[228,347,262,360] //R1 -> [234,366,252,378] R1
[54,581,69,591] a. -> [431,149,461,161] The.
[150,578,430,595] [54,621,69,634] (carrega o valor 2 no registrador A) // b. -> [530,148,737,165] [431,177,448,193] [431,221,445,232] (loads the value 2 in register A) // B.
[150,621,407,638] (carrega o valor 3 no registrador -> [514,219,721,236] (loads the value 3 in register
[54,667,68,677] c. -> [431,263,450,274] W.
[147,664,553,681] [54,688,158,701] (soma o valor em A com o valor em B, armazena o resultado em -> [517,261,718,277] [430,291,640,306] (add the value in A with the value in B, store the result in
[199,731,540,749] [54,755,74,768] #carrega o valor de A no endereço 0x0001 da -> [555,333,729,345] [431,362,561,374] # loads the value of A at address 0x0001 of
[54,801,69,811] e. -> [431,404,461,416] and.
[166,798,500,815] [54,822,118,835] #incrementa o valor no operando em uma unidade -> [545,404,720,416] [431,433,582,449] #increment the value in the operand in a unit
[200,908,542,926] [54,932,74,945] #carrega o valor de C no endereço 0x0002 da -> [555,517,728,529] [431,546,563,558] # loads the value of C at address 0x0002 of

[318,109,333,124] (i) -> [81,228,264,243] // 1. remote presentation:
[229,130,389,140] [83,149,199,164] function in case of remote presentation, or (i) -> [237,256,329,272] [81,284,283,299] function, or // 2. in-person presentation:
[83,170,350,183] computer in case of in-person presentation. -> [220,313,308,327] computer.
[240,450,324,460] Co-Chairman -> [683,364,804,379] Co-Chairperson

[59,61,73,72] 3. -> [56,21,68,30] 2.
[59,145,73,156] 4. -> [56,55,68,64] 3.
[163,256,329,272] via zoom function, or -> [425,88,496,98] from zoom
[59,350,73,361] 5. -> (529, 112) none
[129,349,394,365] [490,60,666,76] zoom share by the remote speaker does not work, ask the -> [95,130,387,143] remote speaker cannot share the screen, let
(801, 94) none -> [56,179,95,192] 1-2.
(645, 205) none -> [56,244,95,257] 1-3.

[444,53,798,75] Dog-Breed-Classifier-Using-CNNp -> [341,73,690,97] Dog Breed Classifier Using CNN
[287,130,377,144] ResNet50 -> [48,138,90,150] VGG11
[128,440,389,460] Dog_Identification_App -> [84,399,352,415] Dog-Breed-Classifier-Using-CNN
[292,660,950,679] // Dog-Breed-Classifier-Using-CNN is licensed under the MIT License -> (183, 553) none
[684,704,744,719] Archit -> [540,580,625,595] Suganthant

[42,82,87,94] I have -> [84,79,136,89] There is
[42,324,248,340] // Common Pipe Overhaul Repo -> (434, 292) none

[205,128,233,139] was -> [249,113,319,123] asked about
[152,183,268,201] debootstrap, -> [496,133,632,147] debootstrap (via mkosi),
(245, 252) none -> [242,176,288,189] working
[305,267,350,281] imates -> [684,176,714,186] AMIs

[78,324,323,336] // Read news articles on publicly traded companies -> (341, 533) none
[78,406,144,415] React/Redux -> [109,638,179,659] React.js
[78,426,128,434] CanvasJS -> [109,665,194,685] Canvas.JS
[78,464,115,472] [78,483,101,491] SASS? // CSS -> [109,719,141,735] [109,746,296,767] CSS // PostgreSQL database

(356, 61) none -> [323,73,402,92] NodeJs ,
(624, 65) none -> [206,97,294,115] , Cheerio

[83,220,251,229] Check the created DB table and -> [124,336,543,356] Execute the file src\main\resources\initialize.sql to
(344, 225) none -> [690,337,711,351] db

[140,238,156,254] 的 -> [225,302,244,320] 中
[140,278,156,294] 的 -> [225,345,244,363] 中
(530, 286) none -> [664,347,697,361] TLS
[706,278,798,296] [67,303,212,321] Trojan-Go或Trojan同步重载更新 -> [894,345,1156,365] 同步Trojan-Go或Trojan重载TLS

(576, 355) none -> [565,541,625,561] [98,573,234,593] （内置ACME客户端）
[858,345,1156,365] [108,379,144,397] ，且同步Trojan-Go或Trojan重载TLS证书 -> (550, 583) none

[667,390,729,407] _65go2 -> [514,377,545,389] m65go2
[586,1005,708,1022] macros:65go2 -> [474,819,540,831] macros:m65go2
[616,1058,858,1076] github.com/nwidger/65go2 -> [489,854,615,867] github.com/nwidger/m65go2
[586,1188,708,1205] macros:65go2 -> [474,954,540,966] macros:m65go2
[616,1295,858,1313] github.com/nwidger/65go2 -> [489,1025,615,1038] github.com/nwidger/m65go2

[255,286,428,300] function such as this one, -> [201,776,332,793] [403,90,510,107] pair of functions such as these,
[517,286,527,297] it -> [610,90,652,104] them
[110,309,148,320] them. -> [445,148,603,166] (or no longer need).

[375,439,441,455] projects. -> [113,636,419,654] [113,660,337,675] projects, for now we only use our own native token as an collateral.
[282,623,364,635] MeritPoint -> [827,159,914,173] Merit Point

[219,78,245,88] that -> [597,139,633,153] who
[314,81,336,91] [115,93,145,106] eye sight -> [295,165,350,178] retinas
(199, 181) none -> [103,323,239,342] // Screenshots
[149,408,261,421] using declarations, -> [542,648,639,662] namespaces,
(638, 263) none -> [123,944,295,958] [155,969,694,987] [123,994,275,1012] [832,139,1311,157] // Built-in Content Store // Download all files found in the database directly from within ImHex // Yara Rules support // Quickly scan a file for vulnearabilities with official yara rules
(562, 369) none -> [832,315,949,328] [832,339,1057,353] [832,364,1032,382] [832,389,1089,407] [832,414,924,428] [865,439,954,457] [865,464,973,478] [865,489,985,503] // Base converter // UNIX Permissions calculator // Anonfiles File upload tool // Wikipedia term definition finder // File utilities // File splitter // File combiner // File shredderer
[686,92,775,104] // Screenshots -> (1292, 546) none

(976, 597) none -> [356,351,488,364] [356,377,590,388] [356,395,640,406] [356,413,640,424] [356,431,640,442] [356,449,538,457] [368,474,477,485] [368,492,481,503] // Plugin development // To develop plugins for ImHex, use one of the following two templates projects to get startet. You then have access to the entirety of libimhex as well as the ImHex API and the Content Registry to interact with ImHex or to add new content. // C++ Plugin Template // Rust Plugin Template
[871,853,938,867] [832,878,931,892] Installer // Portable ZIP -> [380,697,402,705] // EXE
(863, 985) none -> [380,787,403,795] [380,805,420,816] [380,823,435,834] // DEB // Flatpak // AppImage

⁂

| PROBLEM TO SOLVE |
Lines holding "register" are the ones to copy; find all of them in the listing.

| REPLY TO THE EXERCISE |
[150,578,430,595] [54,621,69,634] (carrega o valor 2 no registrador A) // b. -> [530,148,737,165] [431,177,448,193] [431,221,445,232] (loads the value 2 in register A) // B.
[150,621,407,638] (carrega o valor 3 no registrador -> [514,219,721,236] (loads the value 3 in register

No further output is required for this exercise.